**** Source data

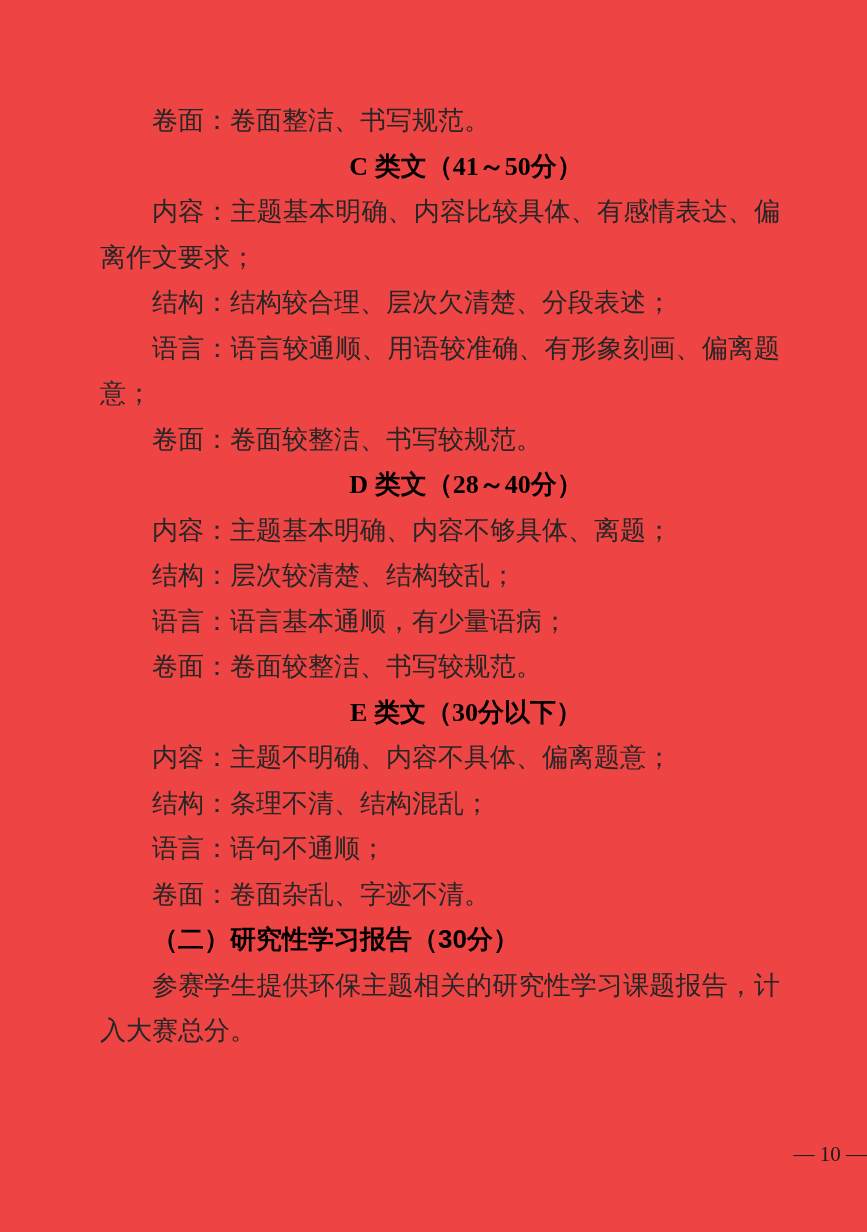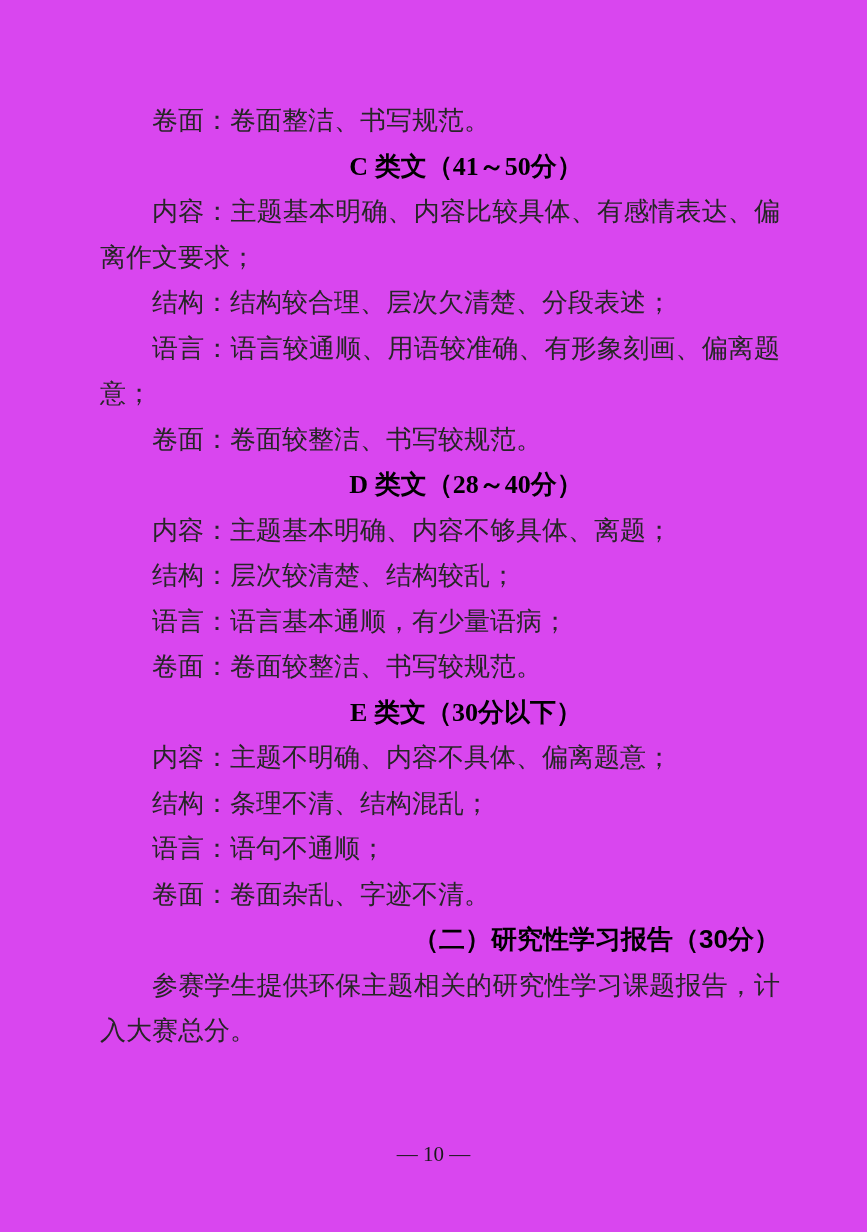--- a/index.html
+++ b/index.html
@@ -10,21 +10,21 @@
   body {
     width: 867px;
     height: 1232px;
     position: relative;
     overflow: hidden;
     font-family: "Liberation Serif", "DejaVu Serif", serif;
   }
   .page {
     position: absolute;
     inset: 0;
-    background: #d946ef;
+    background: #ef4444;
   }
   .content {
     position: absolute;
     top: 98px;
     left: 100px;
     width: 680px;
   }
   p.line {
     margin: 0;
     padding: 0;
@@ -36,28 +36,28 @@
   }
   p.heading {
     font-weight: bold;
     color: #000000;
     text-align: center;
   }
   p.heading-hei {
     font-family: "Liberation Sans", "DejaVu Sans", sans-serif;
     font-weight: bold;
     color: #000000;
-    text-align: right;
+    text-align: left;
   }
   .footer {
     position: absolute;
     top: 1141px;
     left: 0;
     width: 867px;
-    text-align: center;
+    text-align: right;
     font-size: 21px;
     line-height: 26px;
     color: #1a1a1a;
     font-family: "Liberation Serif", "DejaVu Serif", serif;
   }
 </style>
 </head>
 <body>
 
 <div class="page">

********

- _Task instructions_: Please set down each line of the listing above word for word, skipping any pictures.

- _Response for this exercise_:
--- a/index.html
+++ b/index.html
@@ -10,21 +10,21 @@
   body {
     width: 867px;
     height: 1232px;
     position: relative;
     overflow: hidden;
     font-family: "Liberation Serif", "DejaVu Serif", serif;
   }
   .page {
     position: absolute;
     inset: 0;
-    background: #d946ef;
+    background: #ef4444;
   }
   .content {
     position: absolute;
     top: 98px;
     left: 100px;
     width: 680px;
   }
   p.line {
     margin: 0;
     padding: 0;
@@ -36,28 +36,28 @@
   }
   p.heading {
     font-weight: bold;
     color: #000000;
     text-align: center;
   }
   p.heading-hei {
     font-family: "Liberation Sans", "DejaVu Sans", sans-serif;
     font-weight: bold;
     color: #000000;
-    text-align: right;
+    text-align: left;
   }
   .footer {
     position: absolute;
     top: 1141px;
     left: 0;
     width: 867px;
-    text-align: center;
+    text-align: right;
     font-size: 21px;
     line-height: 26px;
     color: #1a1a1a;
     font-family: "Liberation Serif", "DejaVu Serif", serif;
   }
 </style>
 </head>
 <body>
 
 <div class="page">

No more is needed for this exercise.